As well as encouraging more self-regulatory risk based systems for the future, regulators will also opt out of certain areas, she said:
“Perception and also behaviour has got to change and perception will follow behaviour. We will see regulators being more selective and being more intensive, backing off where the risks are not so great. We will also see them backing off where there are strong professional bodies that will control professionals in particular ways which the state won’t necessarily enter into. It will be more selective and more risk based and the system will not be set in stone but will, like all organisations, change with the times.”
Professor Dame Sandra Dawson also said measurement tools such as “The Regulatory Impact Assessment” will increase in importance as opposed to opting for a more behavioural based approach:
“‘The Regulatory Impact Assessment’ looks at the impact. It can be quite difficult to work out what the impact is going to be and how much risk tolerance will be required. For instance in measuring Children’s Services are you going to have zero tolerance and enormous amounts of regulation, or are you going to focus on the serious matters and make sure we have the regulation for that right and not pay so much attention to the minor matters?
“The other question is the way in which regulation relates to enforcement and you will find regulators being more selective and more intense where the risks are greater. There will also be a need for a heavier form of penalties for those not meeting regulatory standards.”
The need to cut red tape and share data between regulators will increase said Professor Dame Sandra Dawson:
“You really have to build up partnerships between different enforcement and regulatory agencies. You will probably have more agencies sharing common pools of data so the regulatory burden upon businesses and charities and others will not mean they are continually having to respond to many different regulators but there will be a common framework of regulatory data which can be used in different fields.”
She said a so called ‘principled-based’ approach would run parallel to a regulatory one, but not replace it:
“With a principled-based approach goes the idea you are encouraging organisations and individuals to be self-regulating, and let them secure better health and safety and better pricing structures themselves. To ensure this always happens you need clear regulation and enforcement.
“I am a believer in a balanced approach, between self-regulation and altruism, serving public needs in a professional way. However, you do also have to have a regulatory system to back it up, but it has to move with the times, it is a moving feast in which you see the regulation, the market, the citizen and the business changing.”

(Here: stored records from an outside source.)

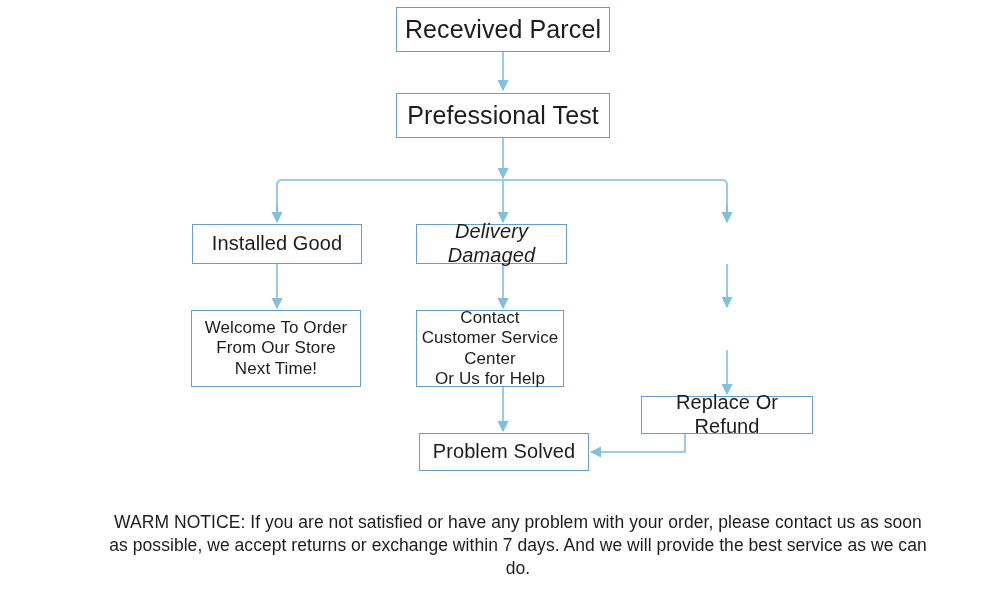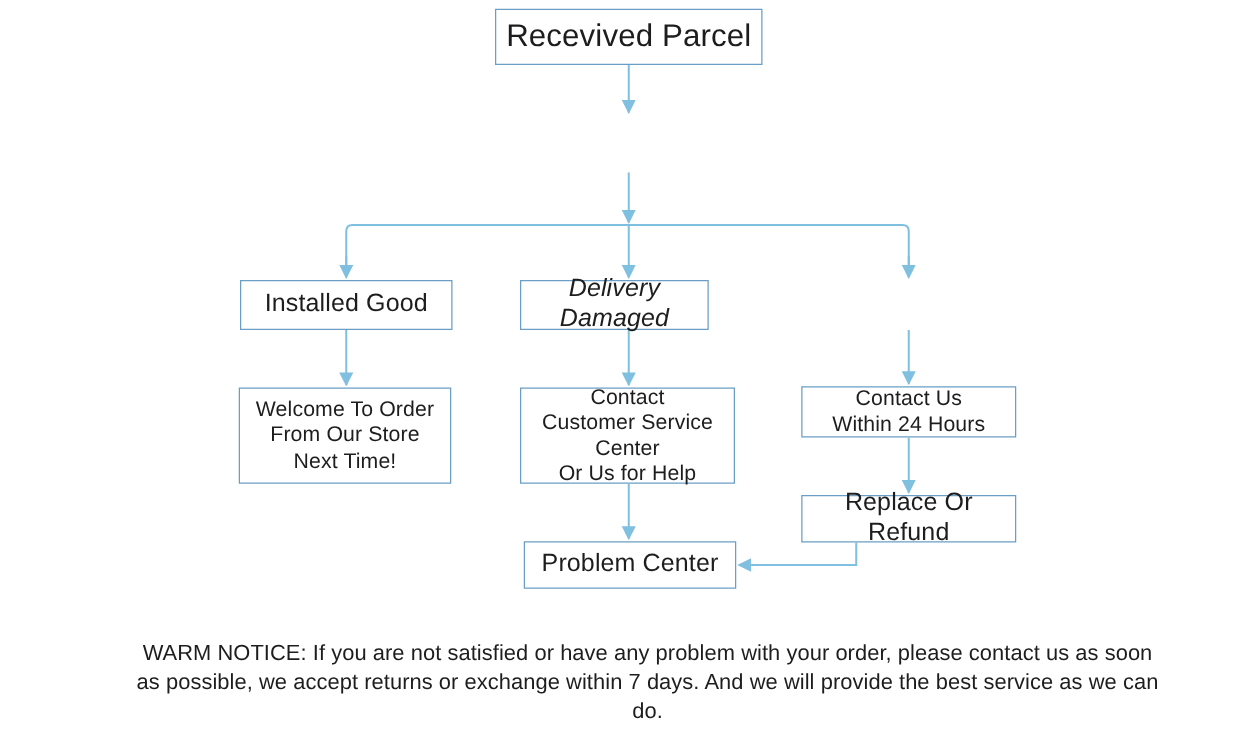"Prefessional Test" div.node { html: none -> <div>Prefessional Test</div> }
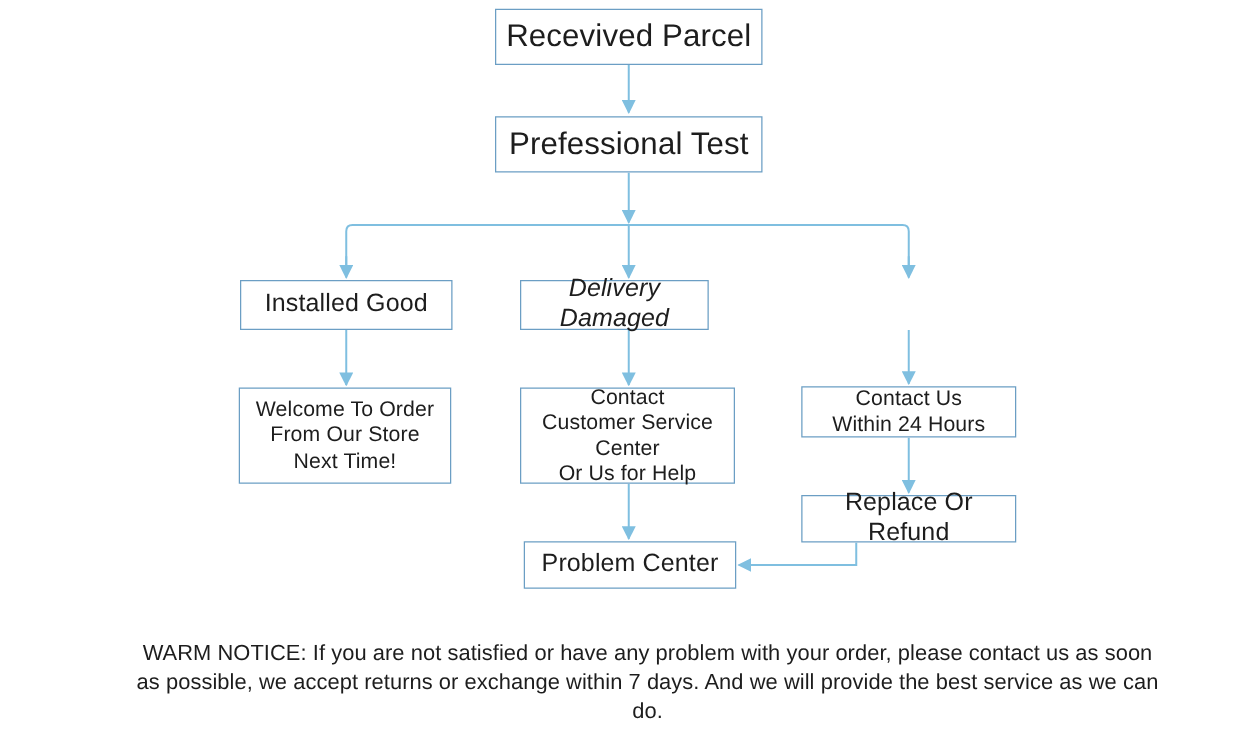"Contact" div.node { width: 172px -> 148px }
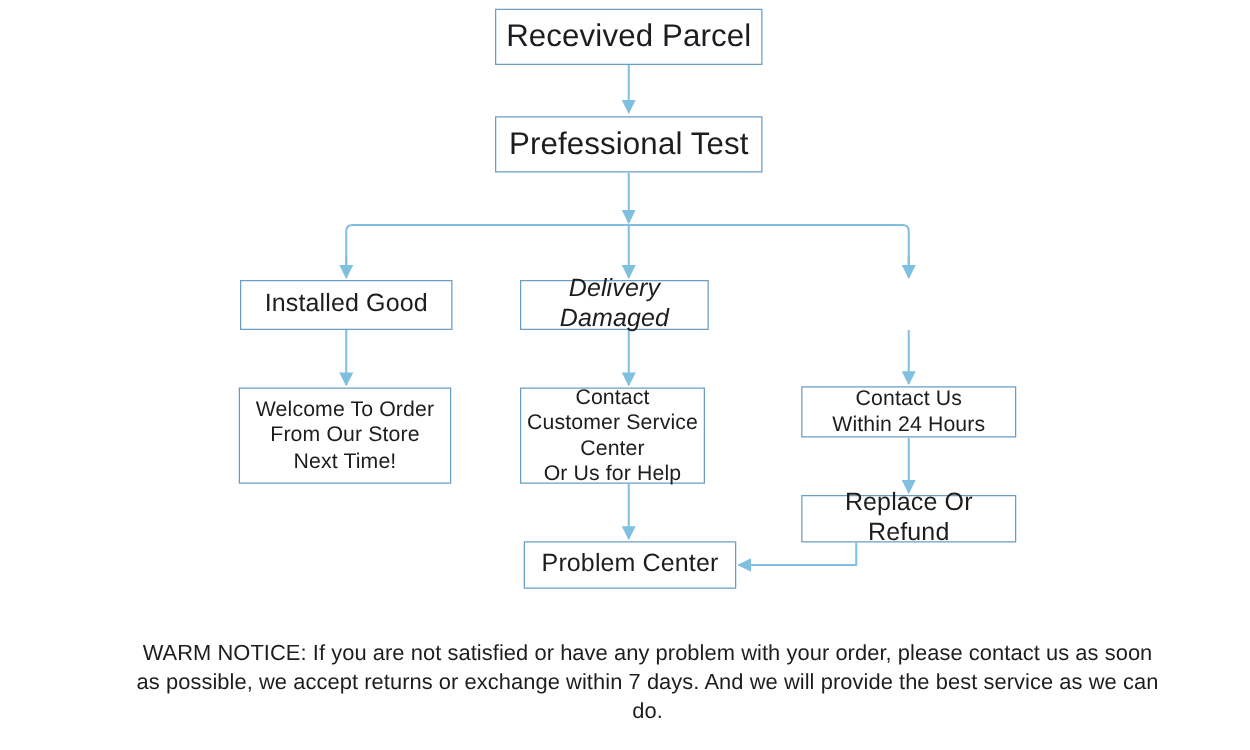"Contact Us" div.node { html: <div>Contact Us Within 24 Hours</div> -> none }
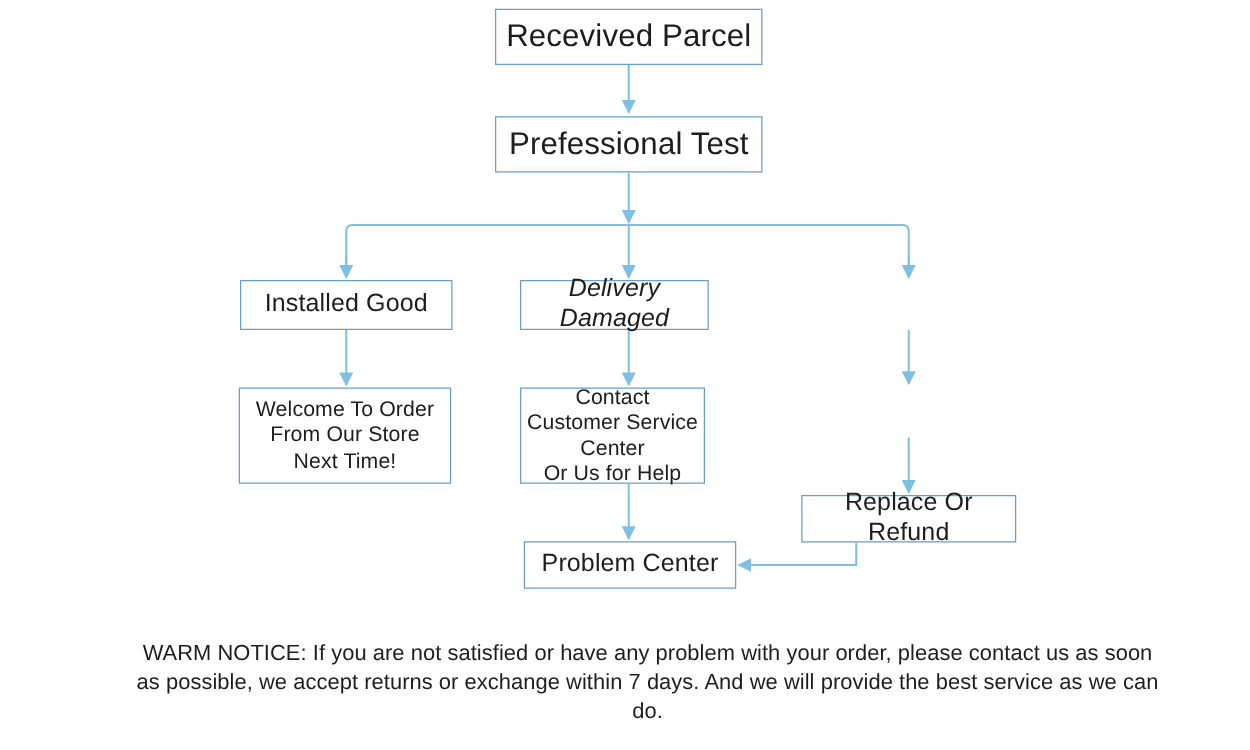"Problem Center" div.node { text: Center -> Solved }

Professor Dame Sandra Dawson said at the School managers of the future would learn how to run regulatory bodies efficiently:
“At Cambridge Judge Business School we are developing leaders who will understand the complexities of this into the future and who I hope will be excellent managers and directors of regulatory agencies in an innovative and effective way just as they will be leaders of business, charities and public services that are being regulated.”
She ended by saying the interaction between the regulator and the customer was changing as new media allowed greater feedback and interaction between the two:
“The role of the customer and public expectations are a force behind change, people no longer sit quietly and receive the regulatory regimes they are dealt. The advent of social media means they can easily make known what they feel of the regulatory agencies on Facebook and Twitter, and on various blogs. This is a voice for the citizen that will become very important in the regulatory future.”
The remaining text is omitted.